◆ About this task ◆
If a line in the entries includes "none", show that line.

Records provided Start Marker

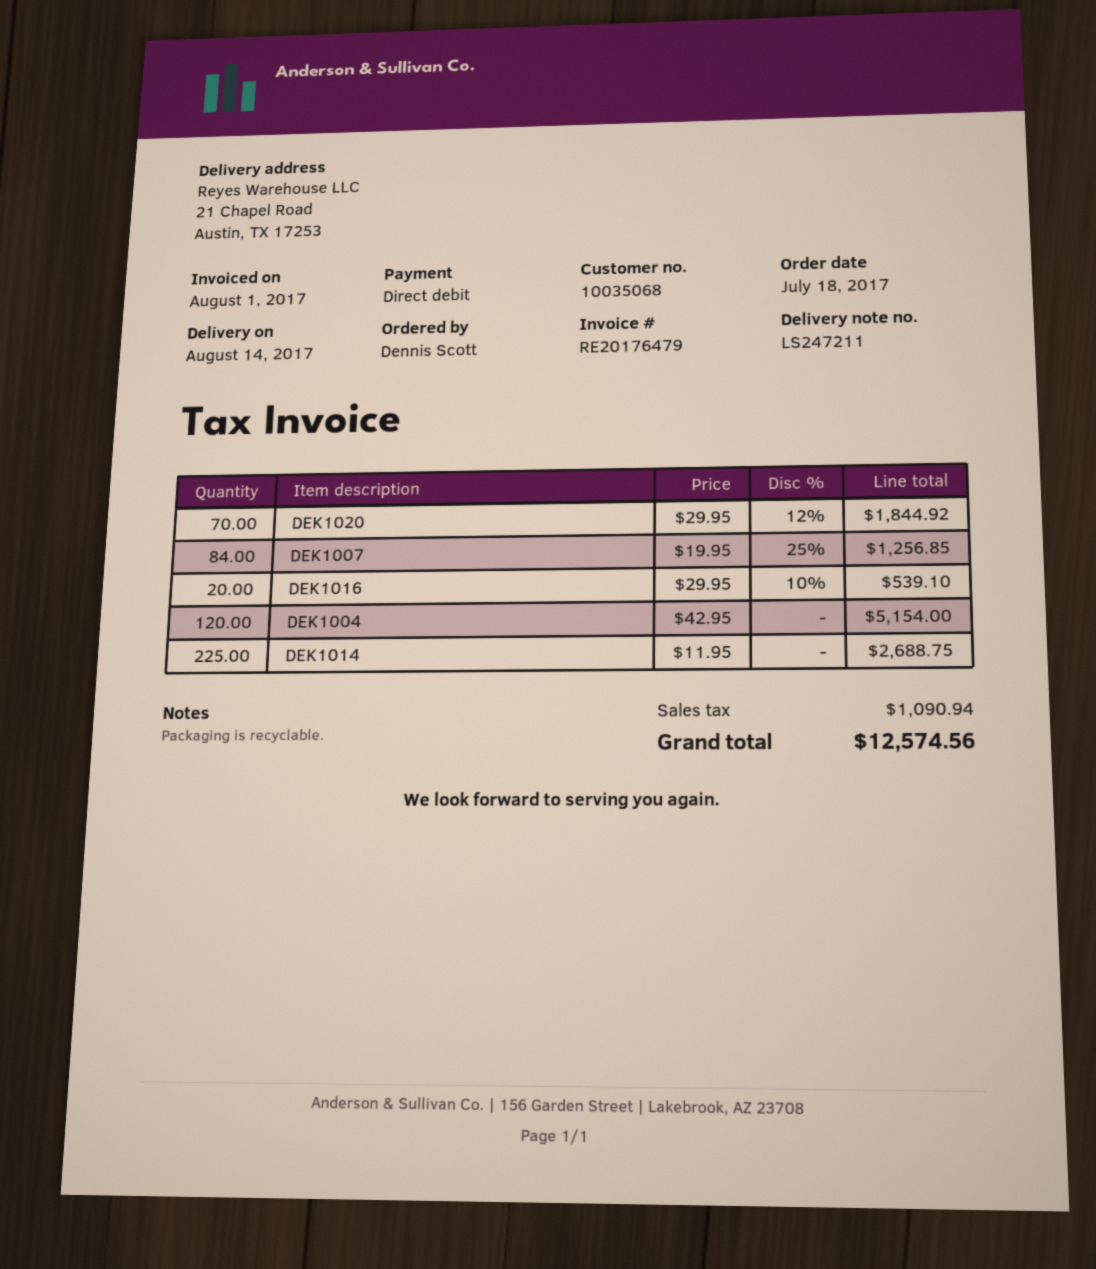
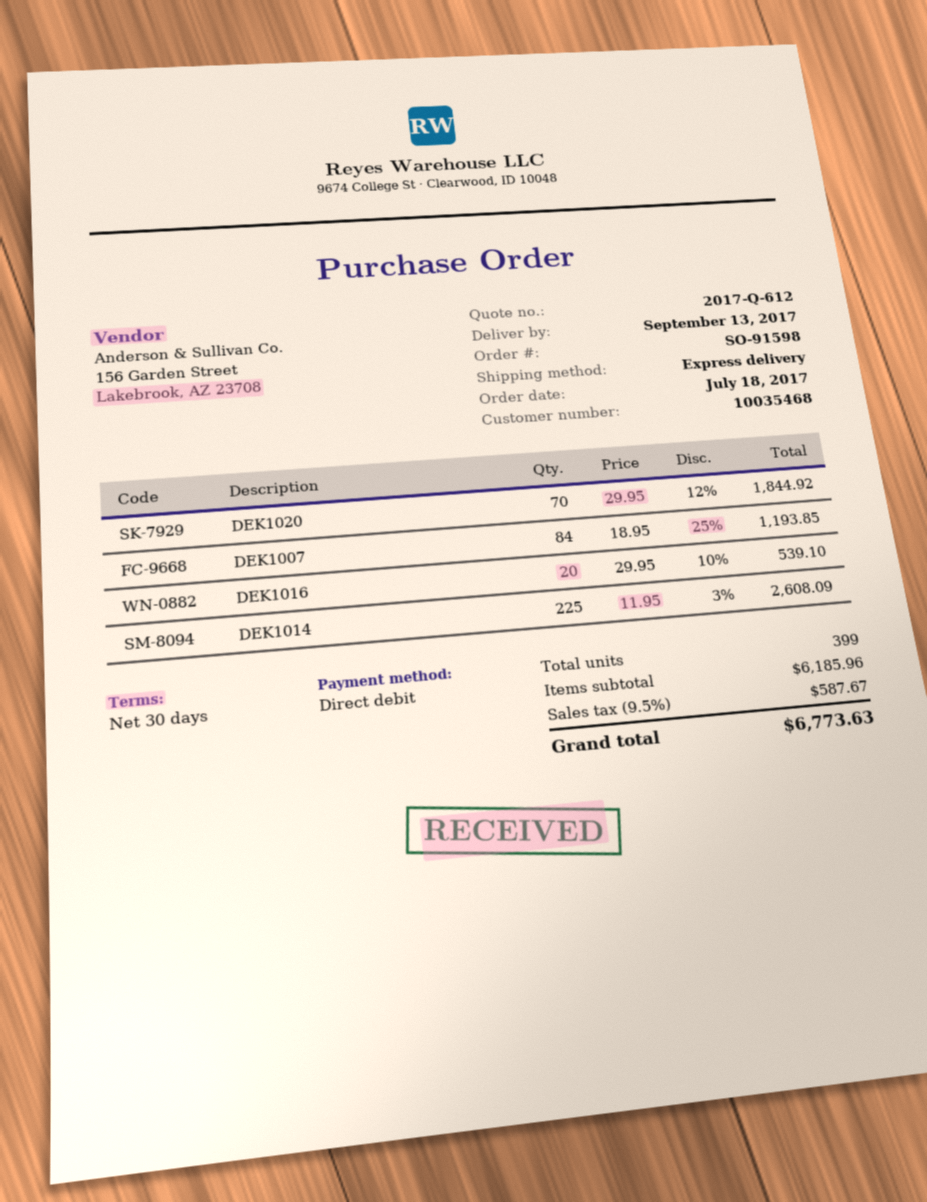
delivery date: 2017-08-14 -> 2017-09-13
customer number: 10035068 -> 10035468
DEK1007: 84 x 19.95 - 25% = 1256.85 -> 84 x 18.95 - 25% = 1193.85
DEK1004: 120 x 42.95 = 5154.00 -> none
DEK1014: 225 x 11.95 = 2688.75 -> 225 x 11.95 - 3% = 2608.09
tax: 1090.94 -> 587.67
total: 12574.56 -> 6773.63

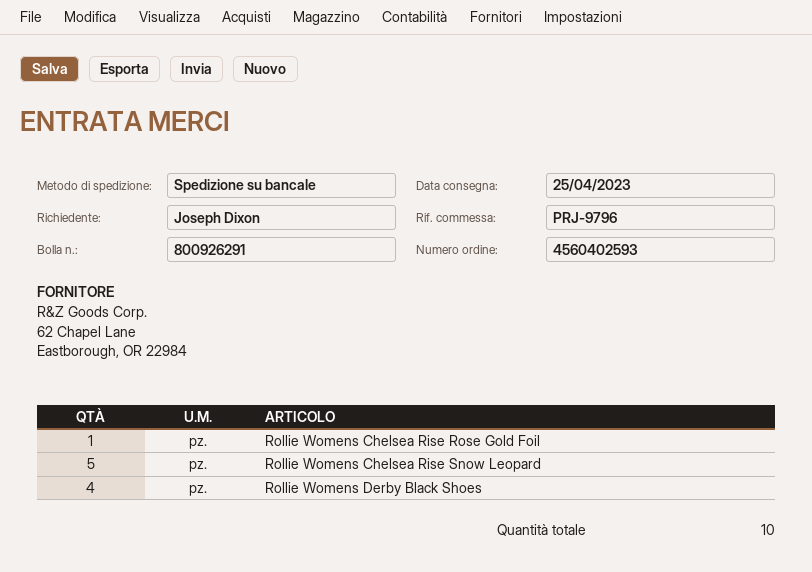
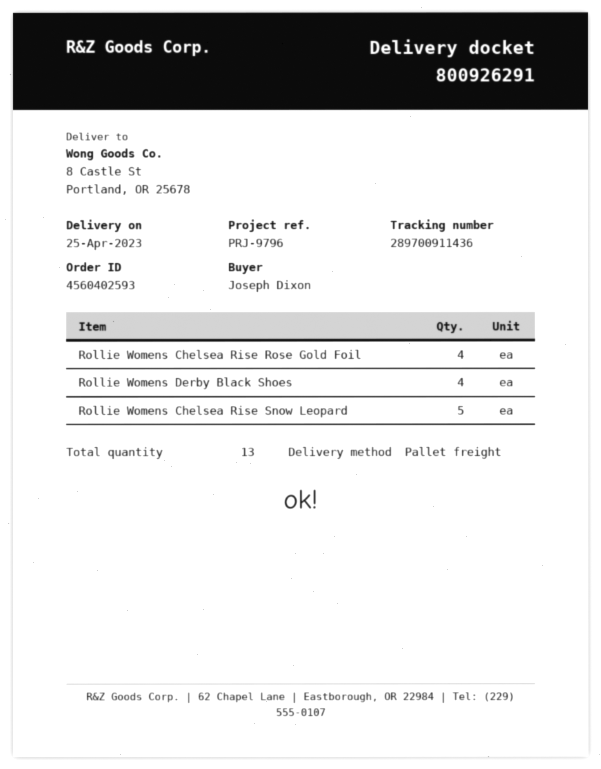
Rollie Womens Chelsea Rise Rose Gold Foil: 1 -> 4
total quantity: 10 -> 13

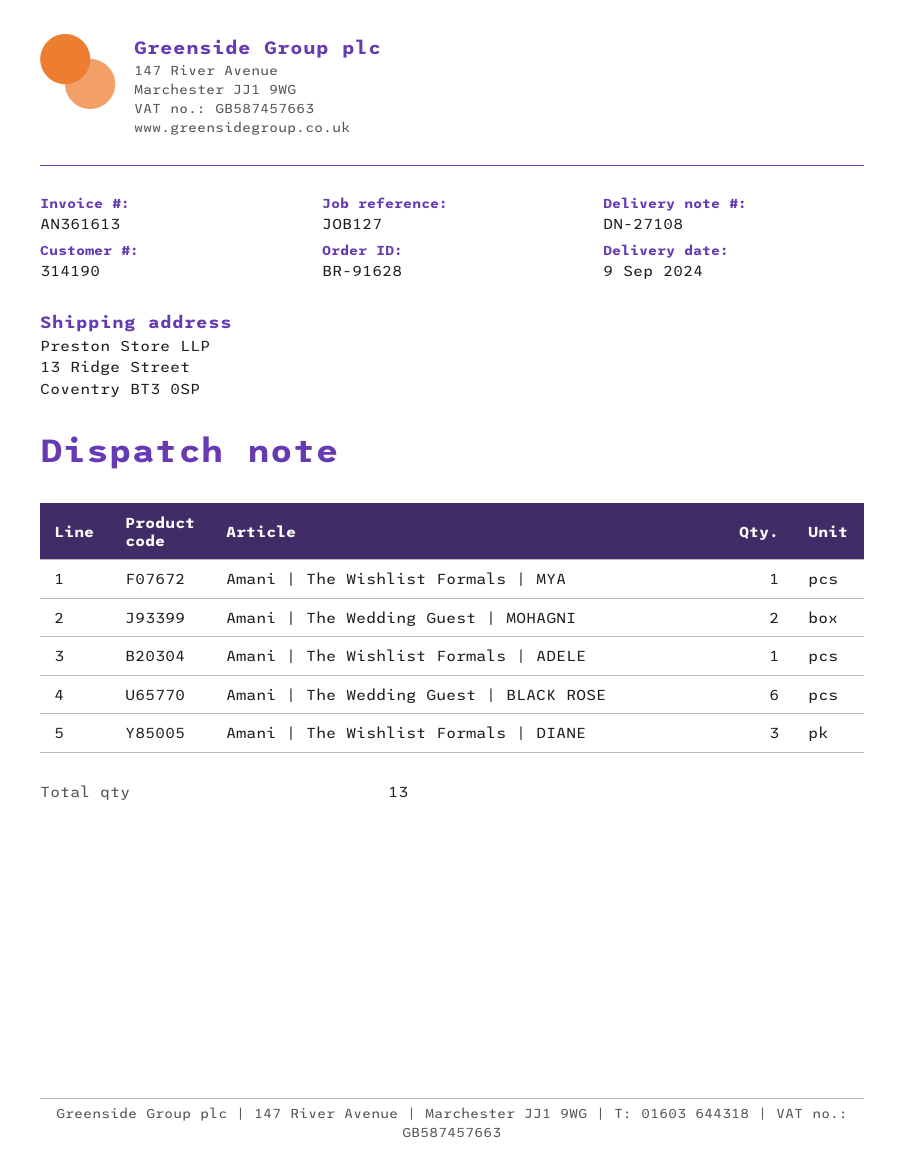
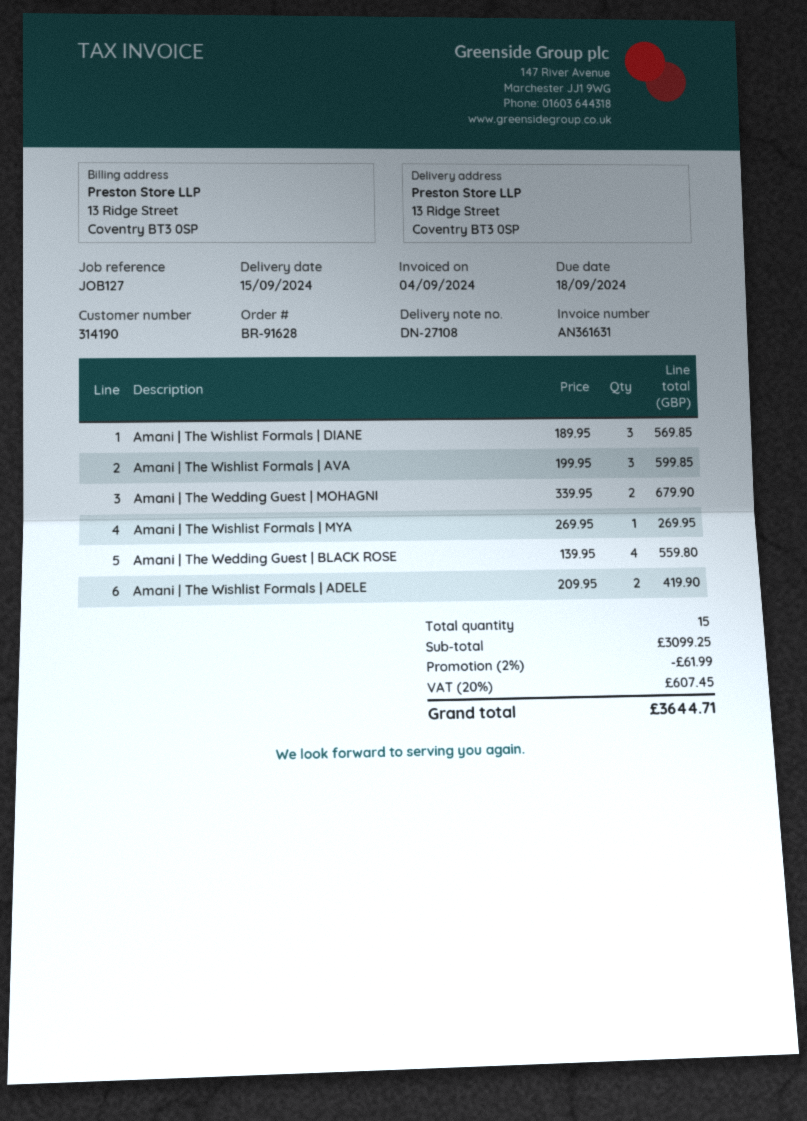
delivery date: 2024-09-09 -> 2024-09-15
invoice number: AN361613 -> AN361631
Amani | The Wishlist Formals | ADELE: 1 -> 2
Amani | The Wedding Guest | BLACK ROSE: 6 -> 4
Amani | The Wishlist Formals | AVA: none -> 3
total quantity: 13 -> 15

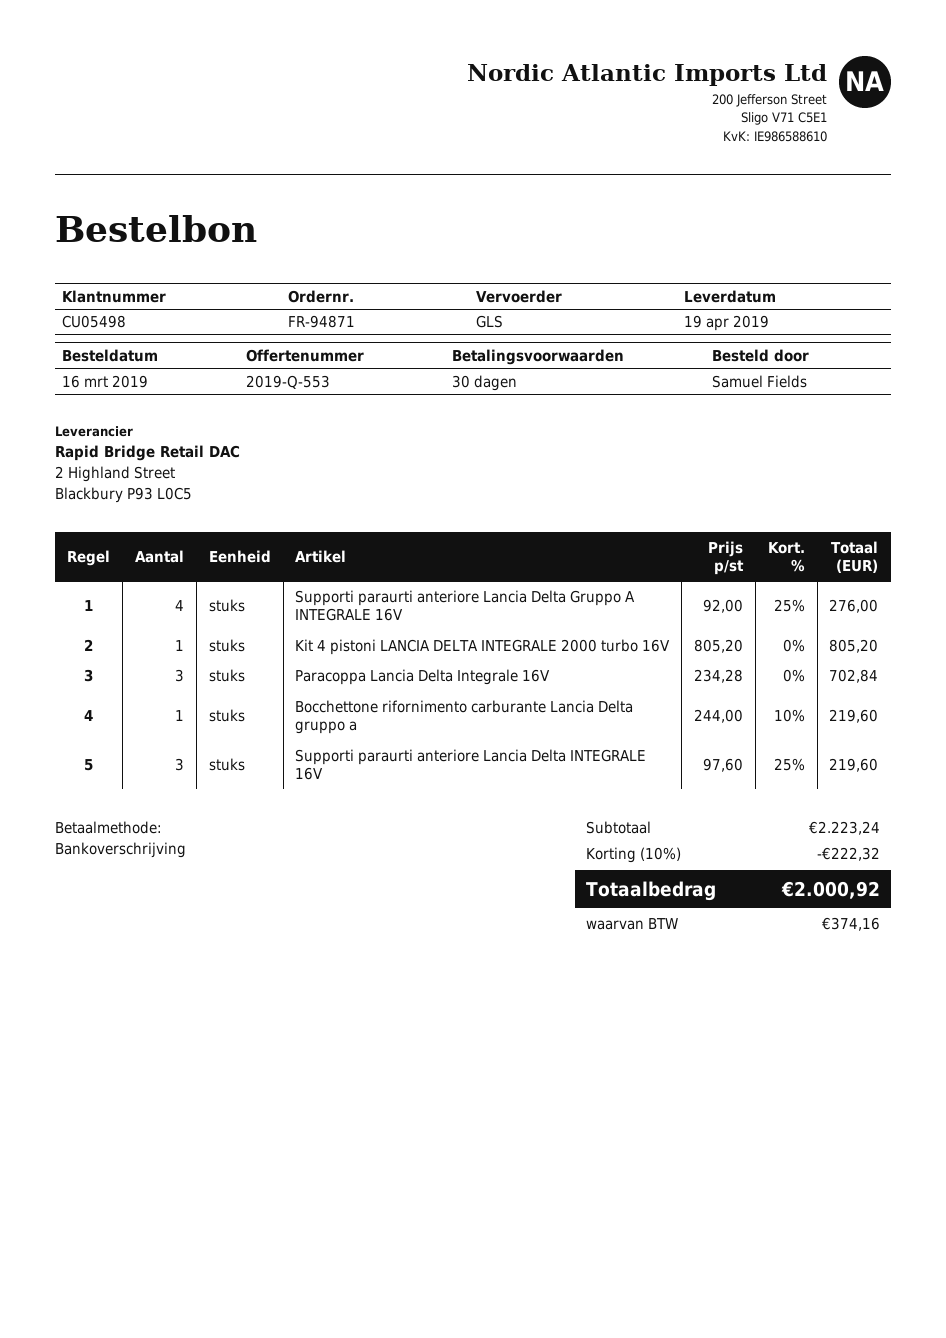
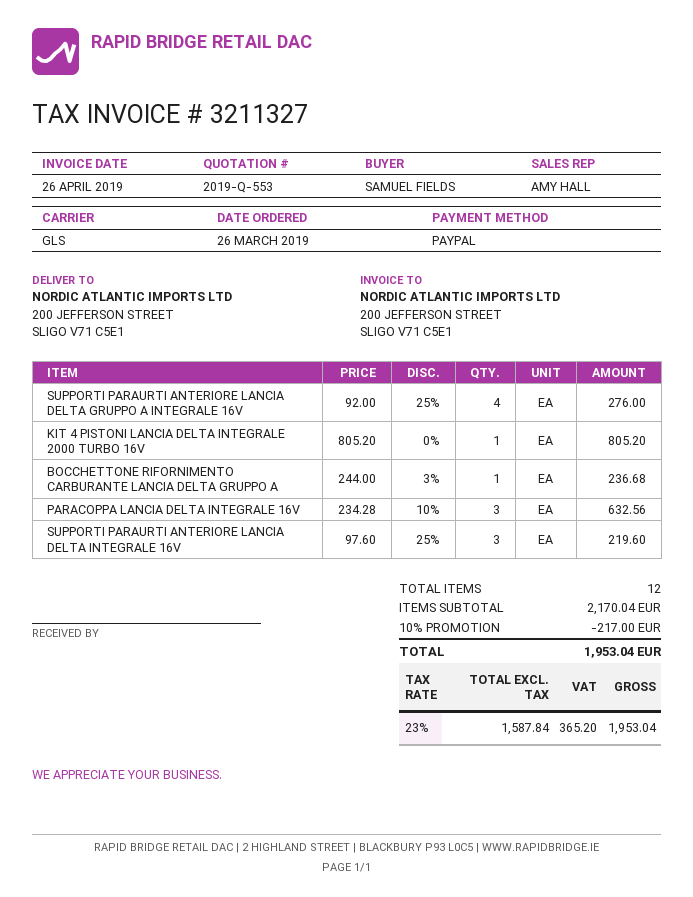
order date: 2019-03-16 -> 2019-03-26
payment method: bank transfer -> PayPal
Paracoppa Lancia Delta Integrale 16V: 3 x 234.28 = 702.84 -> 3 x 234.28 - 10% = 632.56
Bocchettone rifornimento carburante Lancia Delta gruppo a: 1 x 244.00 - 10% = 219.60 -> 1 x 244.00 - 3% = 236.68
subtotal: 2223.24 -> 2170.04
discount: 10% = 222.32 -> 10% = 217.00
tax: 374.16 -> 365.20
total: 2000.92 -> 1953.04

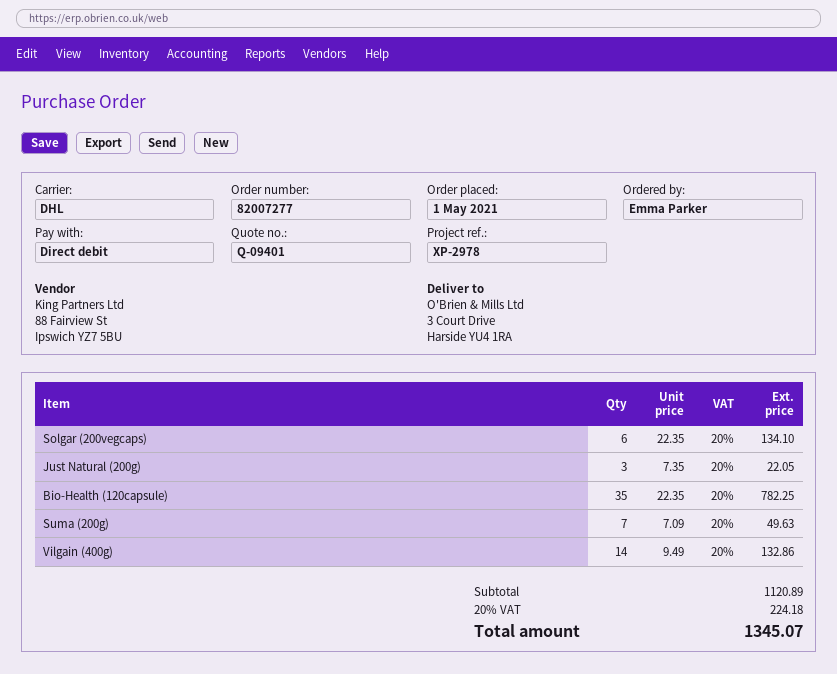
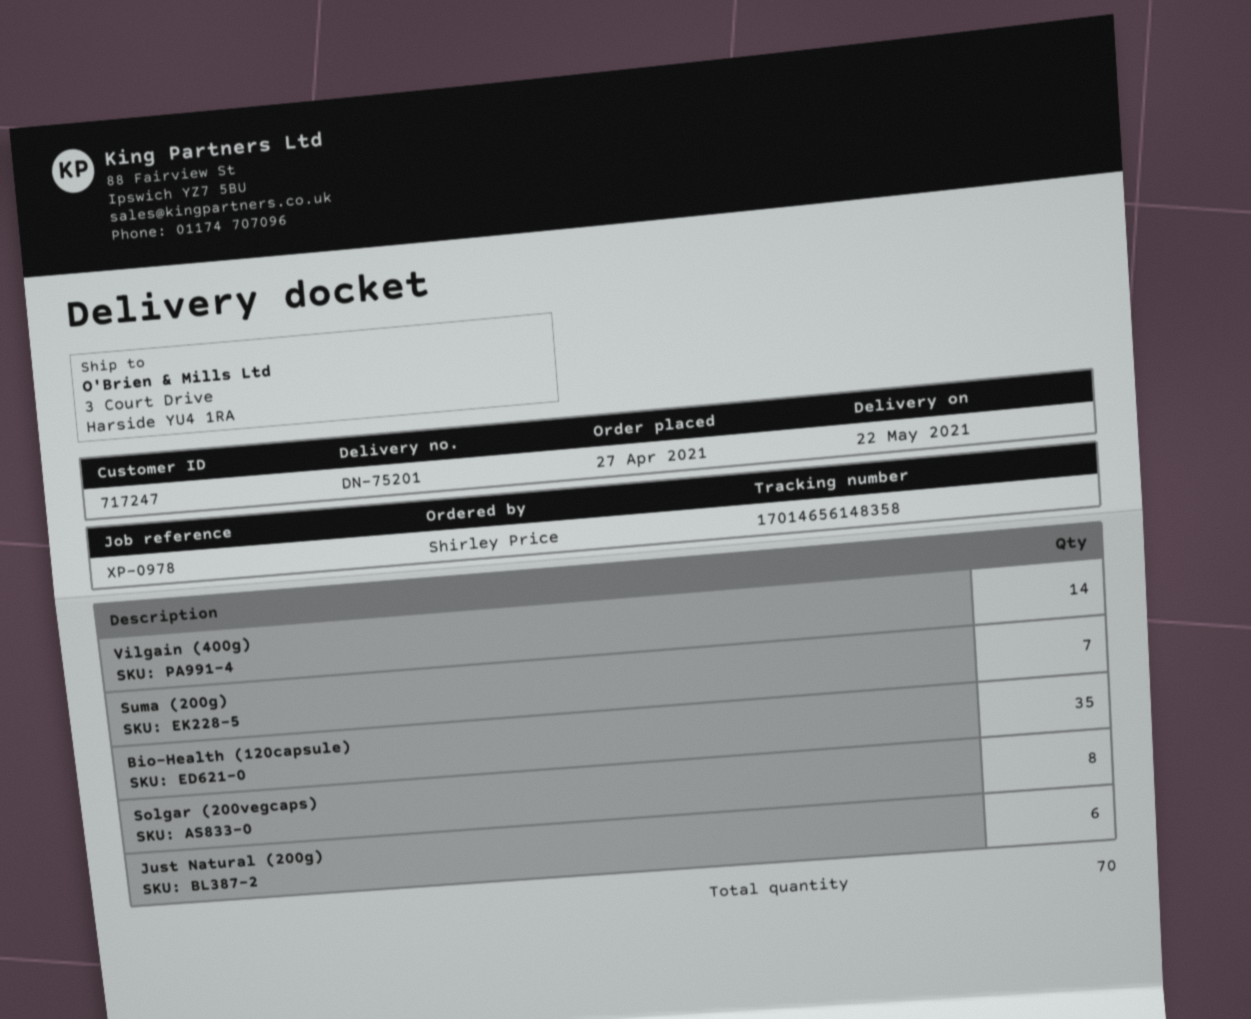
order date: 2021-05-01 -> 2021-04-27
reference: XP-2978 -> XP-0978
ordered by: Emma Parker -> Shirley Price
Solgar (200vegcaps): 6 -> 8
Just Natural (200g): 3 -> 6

Records provided End Marker

◆ Reply ◆
DEK1004: 120 x 42.95 = 5154.00 -> none
Amani | The Wishlist Formals | AVA: none -> 3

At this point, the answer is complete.